| TRY IT |
The records below need retyping in full; give them again exactly.

START RECORDS FOR THE EXERCISE

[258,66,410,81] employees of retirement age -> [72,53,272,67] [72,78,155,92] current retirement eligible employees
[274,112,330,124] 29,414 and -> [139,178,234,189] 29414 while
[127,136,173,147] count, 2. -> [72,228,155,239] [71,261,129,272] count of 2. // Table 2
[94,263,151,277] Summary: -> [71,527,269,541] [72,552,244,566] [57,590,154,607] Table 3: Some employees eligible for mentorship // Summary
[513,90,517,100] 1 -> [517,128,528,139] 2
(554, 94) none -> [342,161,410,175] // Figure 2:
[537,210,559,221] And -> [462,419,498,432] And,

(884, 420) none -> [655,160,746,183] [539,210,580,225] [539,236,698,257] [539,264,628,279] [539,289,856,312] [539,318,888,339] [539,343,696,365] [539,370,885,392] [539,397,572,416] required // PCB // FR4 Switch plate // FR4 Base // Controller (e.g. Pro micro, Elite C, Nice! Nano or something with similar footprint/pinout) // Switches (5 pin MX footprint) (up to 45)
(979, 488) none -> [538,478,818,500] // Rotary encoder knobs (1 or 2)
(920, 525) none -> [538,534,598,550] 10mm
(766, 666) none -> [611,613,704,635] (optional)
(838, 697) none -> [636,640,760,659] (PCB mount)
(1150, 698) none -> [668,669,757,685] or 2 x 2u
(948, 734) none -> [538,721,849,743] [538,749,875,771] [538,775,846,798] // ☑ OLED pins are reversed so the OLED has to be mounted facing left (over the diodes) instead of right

END RECORDS FOR THE EXERCISE

| SOLUTION TO THE EXERCISE |
[258,66,410,81] employees of retirement age -> [72,53,272,67] [72,78,155,92] current retirement eligible employees
[274,112,330,124] 29,414 and -> [139,178,234,189] 29414 while
[127,136,173,147] count, 2. -> [72,228,155,239] [71,261,129,272] count of 2. // Table 2
[94,263,151,277] Summary: -> [71,527,269,541] [72,552,244,566] [57,590,154,607] Table 3: Some employees eligible for mentorship // Summary
[513,90,517,100] 1 -> [517,128,528,139] 2
(554, 94) none -> [342,161,410,175] // Figure 2:
[537,210,559,221] And -> [462,419,498,432] And,

(884, 420) none -> [655,160,746,183] [539,210,580,225] [539,236,698,257] [539,264,628,279] [539,289,856,312] [539,318,888,339] [539,343,696,365] [539,370,885,392] [539,397,572,416] required // PCB // FR4 Switch plate // FR4 Base // Controller (e.g. Pro micro, Elite C, Nice! Nano or something with similar footprint/pinout) // Switches (5 pin MX footprint) (up to 45)
(979, 488) none -> [538,478,818,500] // Rotary encoder knobs (1 or 2)
(920, 525) none -> [538,534,598,550] 10mm
(766, 666) none -> [611,613,704,635] (optional)
(838, 697) none -> [636,640,760,659] (PCB mount)
(1150, 698) none -> [668,669,757,685] or 2 x 2u
(948, 734) none -> [538,721,849,743] [538,749,875,771] [538,775,846,798] // ☑ OLED pins are reversed so the OLED has to be mounted facing left (over the diodes) instead of right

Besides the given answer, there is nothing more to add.